Problem details: Look below for the line containing "deposit: 10400.00 -> 6300.00". Reproduce it and every line after it exactly, and nothing more.

Excerpted data:
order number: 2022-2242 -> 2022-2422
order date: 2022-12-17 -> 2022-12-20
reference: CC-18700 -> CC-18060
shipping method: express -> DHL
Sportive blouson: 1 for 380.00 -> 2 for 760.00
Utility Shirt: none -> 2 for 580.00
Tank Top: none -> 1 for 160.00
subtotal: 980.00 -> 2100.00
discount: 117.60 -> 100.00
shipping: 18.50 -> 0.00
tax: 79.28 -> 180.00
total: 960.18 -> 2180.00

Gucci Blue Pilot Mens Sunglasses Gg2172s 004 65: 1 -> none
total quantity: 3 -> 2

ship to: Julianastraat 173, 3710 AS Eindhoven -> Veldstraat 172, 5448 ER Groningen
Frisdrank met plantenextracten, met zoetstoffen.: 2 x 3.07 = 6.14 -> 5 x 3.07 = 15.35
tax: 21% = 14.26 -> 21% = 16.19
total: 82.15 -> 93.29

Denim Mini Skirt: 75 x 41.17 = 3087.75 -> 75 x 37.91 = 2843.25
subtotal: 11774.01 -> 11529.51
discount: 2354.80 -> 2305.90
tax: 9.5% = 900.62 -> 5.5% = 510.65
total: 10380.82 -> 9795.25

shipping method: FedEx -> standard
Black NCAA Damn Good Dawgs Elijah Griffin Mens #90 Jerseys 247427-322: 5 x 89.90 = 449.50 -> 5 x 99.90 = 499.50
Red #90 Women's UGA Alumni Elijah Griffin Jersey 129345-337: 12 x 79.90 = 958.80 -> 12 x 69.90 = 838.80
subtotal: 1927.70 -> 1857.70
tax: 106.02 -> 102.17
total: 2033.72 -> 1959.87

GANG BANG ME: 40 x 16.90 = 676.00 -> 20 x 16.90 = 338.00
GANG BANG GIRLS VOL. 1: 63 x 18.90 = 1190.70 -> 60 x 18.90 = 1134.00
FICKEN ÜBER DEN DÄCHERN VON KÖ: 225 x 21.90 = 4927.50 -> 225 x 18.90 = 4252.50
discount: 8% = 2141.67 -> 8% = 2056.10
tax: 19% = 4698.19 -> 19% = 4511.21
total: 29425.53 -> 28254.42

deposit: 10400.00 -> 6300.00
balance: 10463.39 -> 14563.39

Reply to the task:
deposit: 10400.00 -> 6300.00
balance: 10463.39 -> 14563.39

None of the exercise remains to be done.